O senador Flávio Bolsonaro (PL-RJ) afirmou nesta segunda-feira (8) que o presidente Lula (PT) parece "o chefe do PCC" diante da postura contrária à decisão do governo dos Estados Unidos de classificar a facção paulista, além da fluminense Comando Vermelho, como organizações terroristas.
"[A classificação] é a maior oportunidade que nós temos de acabar com esse poder paralelo, que é o que eles são. Então não tem que ter tolerância, tem que ter unidade da nossa parte. Aí você olha para o presidente do Brasil, ele pensa o contrário. Parece que ele é o chefe do PCC. Muitas pessoas começam a pensar isso", disse Flávio.
As declarações ocorreram durante um almoço do pré-candidato à Presidência com o Grupo Voto, organização que reúne mulheres empresárias, no hotel Palácio Tangará, na zona sul de São Paulo.
Flávio deu maior ênfase, durante o discurso, a segurança pública e economia. Atribuiu a sensação de insegurança nas cidades à administração petista e defendeu mudanças no regime de cumprimento de sentenças para manter por mais tempo preso quem comete crime violento.
"Os governos do PT vieram numa linha de desencarceramento. A gente precisa de uma linha que combata a impunidade, porque foi essa a consequência dos governos do PT", disse o senador. "Todos nós [estamos] aqui sofrendo com a violência nas ruas, todo mundo anda com medo, anda preocupado. Imagina quem não tem condição de ter um carro blindado, de ter um segurança, ou de morar num condomínio, que é a grande maioria do povo brasileiro", afirmou.
Flávio criticou o controle territorial imposto por facções criminosas no país, citando as duas organizações, mas sem fazer referência a milícias que também dominam regiões periféricas de centros urbanos, especialmente no Rio de Janeiro, estado do senador.

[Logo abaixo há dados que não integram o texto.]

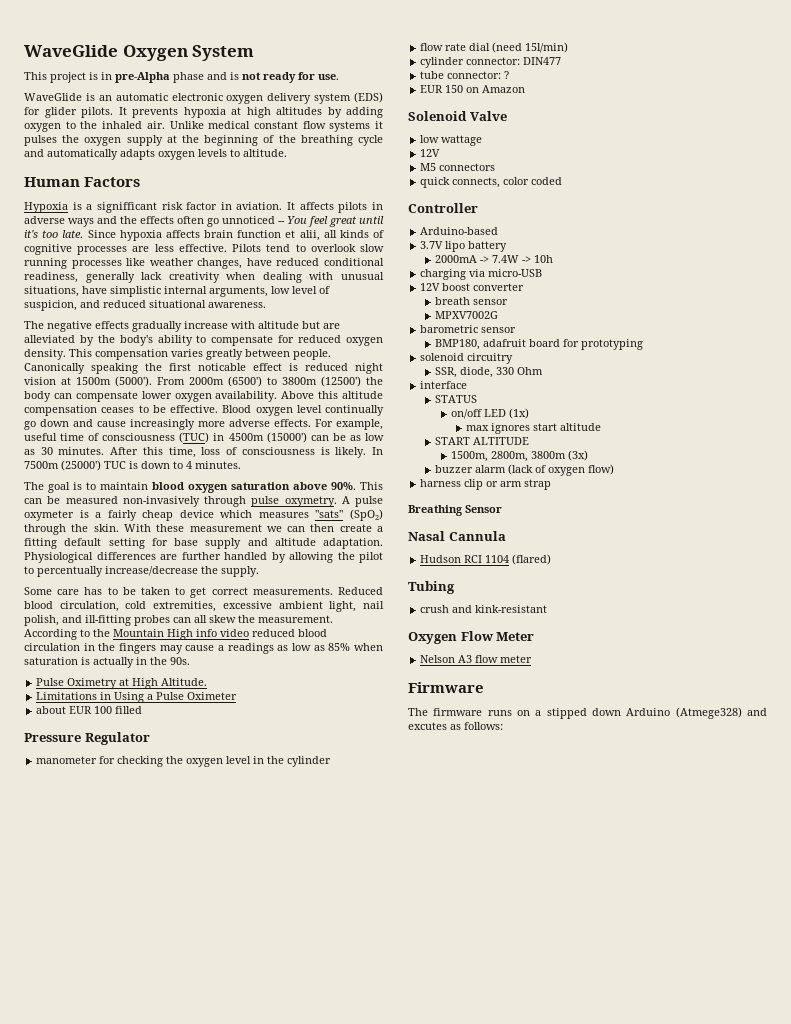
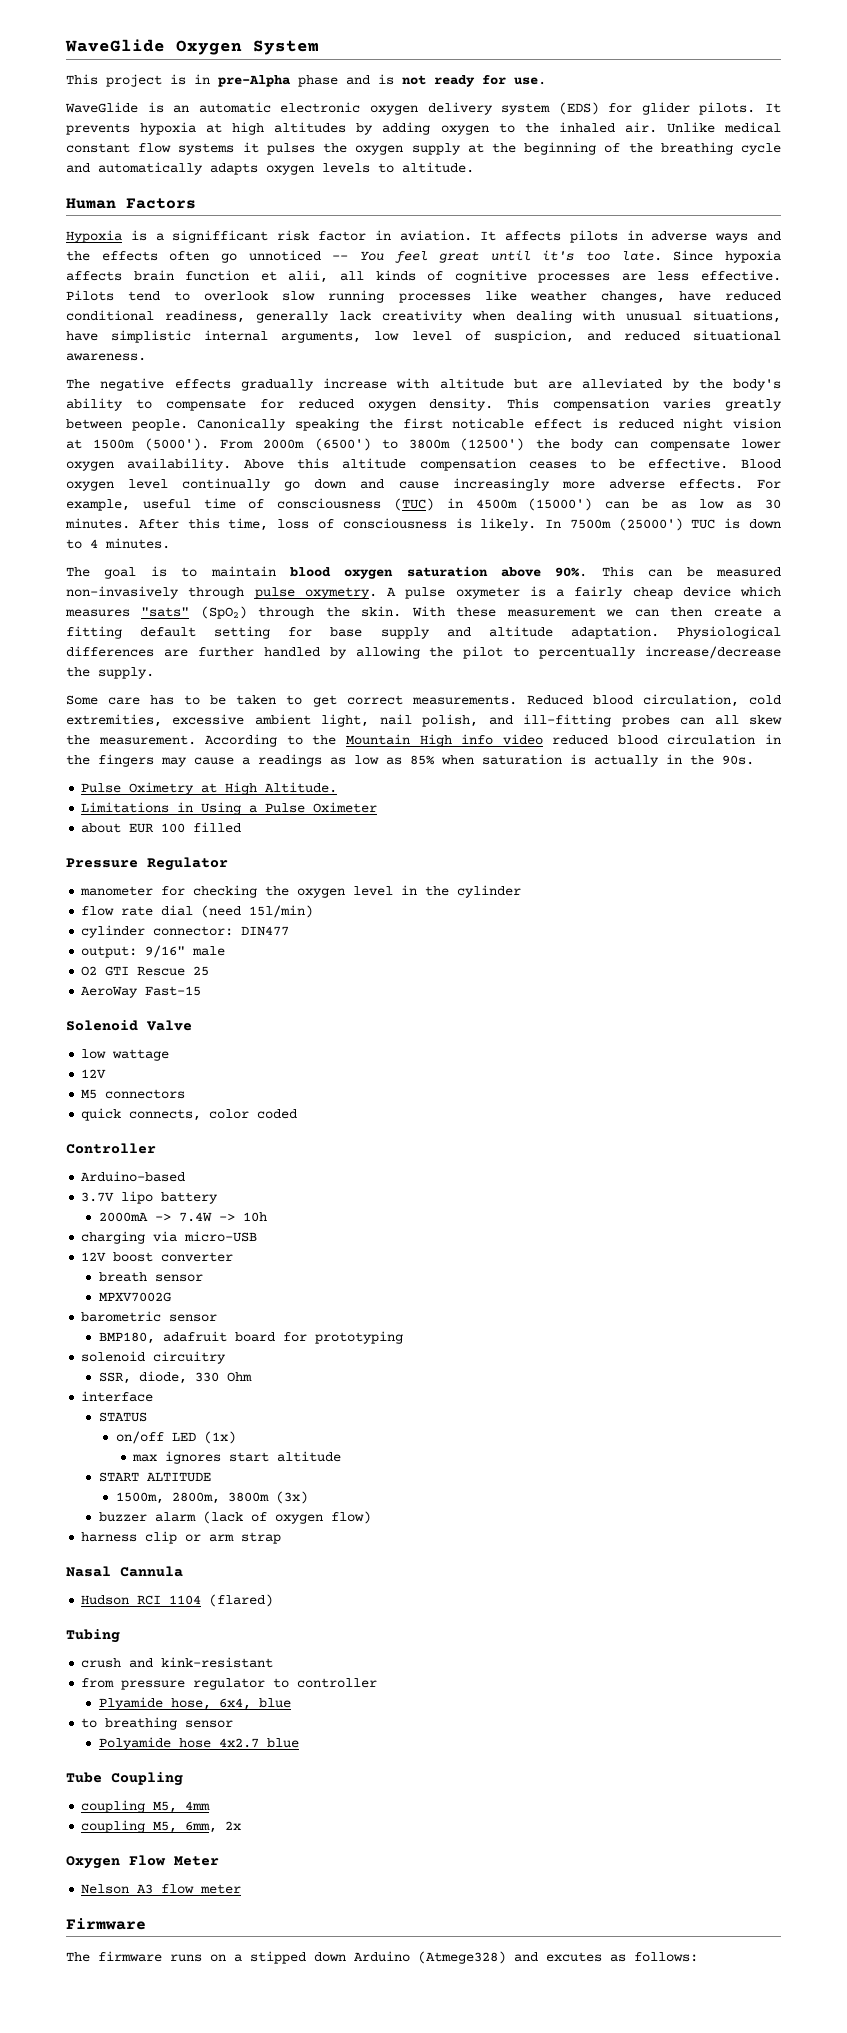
[420,71,510,79] [420,85,526,93] tube connector: ? // EUR 150 on Amazon -> [81,945,226,958] [81,966,210,976] [81,986,202,998] output: 9/16" male // O2 GTI Rescue 25 // AeroWay Fast-15
[408,505,502,516] // Breathing Sensor -> (282, 1538) none
(548, 609) none -> [81,1678,378,1690] [98,1697,291,1710] [81,1717,234,1730] [98,1737,299,1750] [66,1772,183,1786] [81,1800,211,1813] [81,1820,242,1833] // from pressure regulator to controller // Plyamide hose, 6x4, blue // to breathing sensor // Polyamide hose 4x2.7 blue // Tube Coupling // coupling M5, 4mm // coupling M5, 6mm, 2x

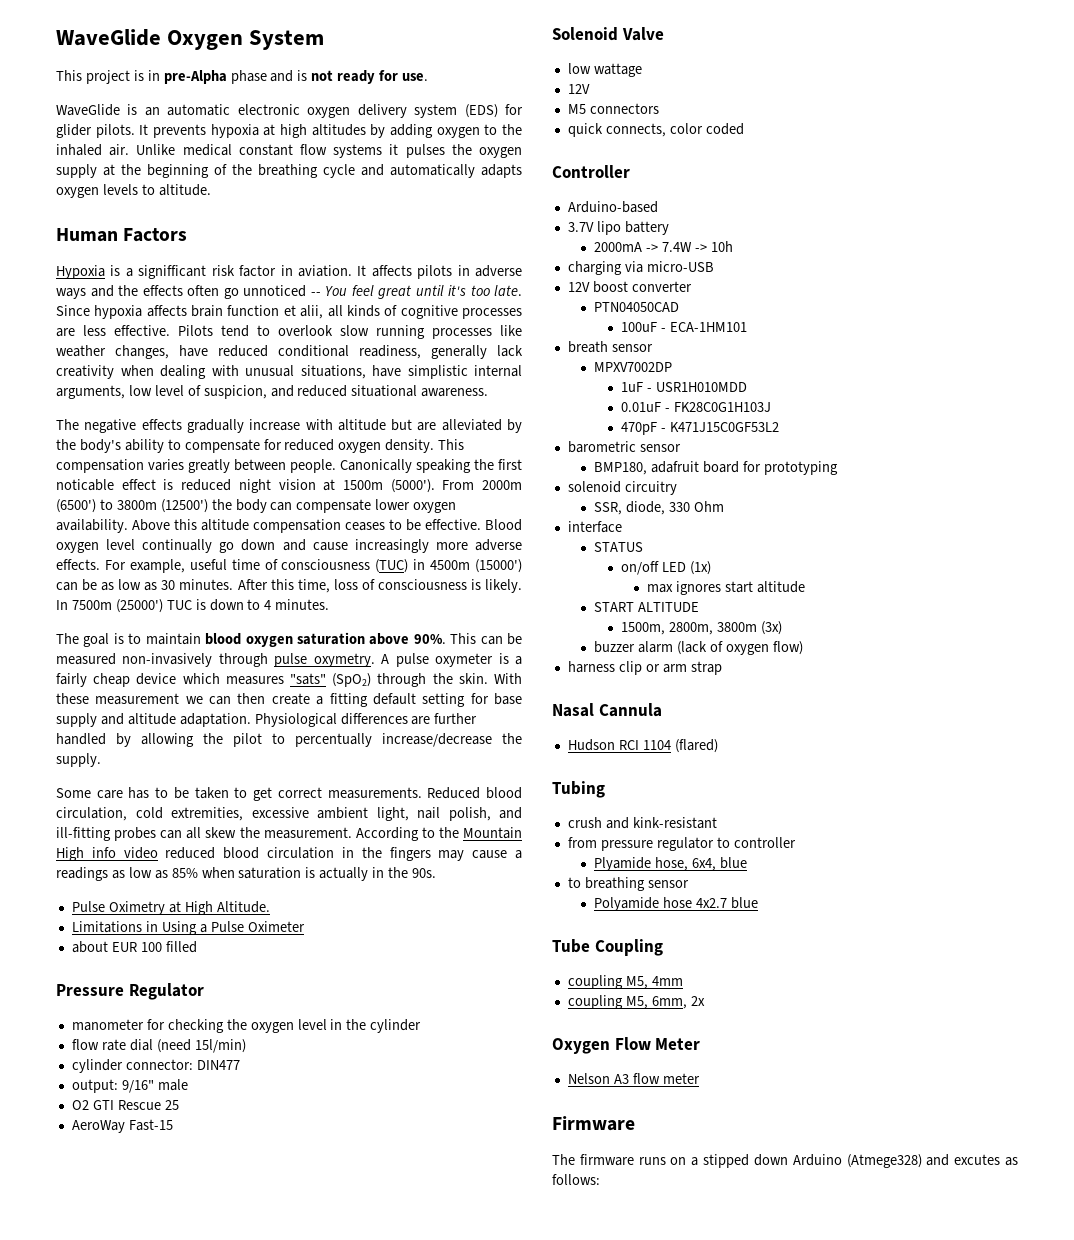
[98,1272,203,1282] [98,1292,171,1302] breath sensor // MPXV7002G -> [594,302,680,312] [620,322,747,332] [567,341,653,353] [594,362,673,372] [620,382,747,392] [620,402,771,412] [620,422,779,435] PTN04050CAD // 100uF - ECA-1HM101 // breath sensor // MPXV7002DP // 1uF - USR1H010MDD // 0.01uF - FK28C0G1H103J // 470pF - K471J15C0GF53L2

O governo federal discorda da classificação das duas facções como terroristas, sob o argumento de que ela abriria brechas para ações militares dos EUA que ameaçariam a soberania brasileira. Lula, ao repercutir a decisão, chamou Flávio de "sem-vergonha de trair a pátria", criticando a viagem do senador a Washington para se reunir com o presidente Donald Trump e o secretário de Estado, Marco Rubio, dois dias antes do anúncio da medida americana.
Diante do público de empresárias, Flávio prometeu adiar em pelo menos um ano a vigência da reforma tributária, prevista para valer em 2027, e afirmou que privatizará os Correios, entre outras promessas. Mas se esquivou de indicar cotados para assumir o Ministério da Fazenda.
O senador não atendeu à imprensa ao término do encontro nem fez referência ao caso Master. Também se recusou a comentar a decisão do presidente do TSE (Tribunal Superior Eleitoral), ministro Kassio Nunes Marques, que, também nesta segunda, mandou tirar do ar uma pesquisa eleitoral Atlas/Bloomberg que apontou queda de seis pontos percentuais nas intenções de voto do senador em um eventual segundo turno contra Lula.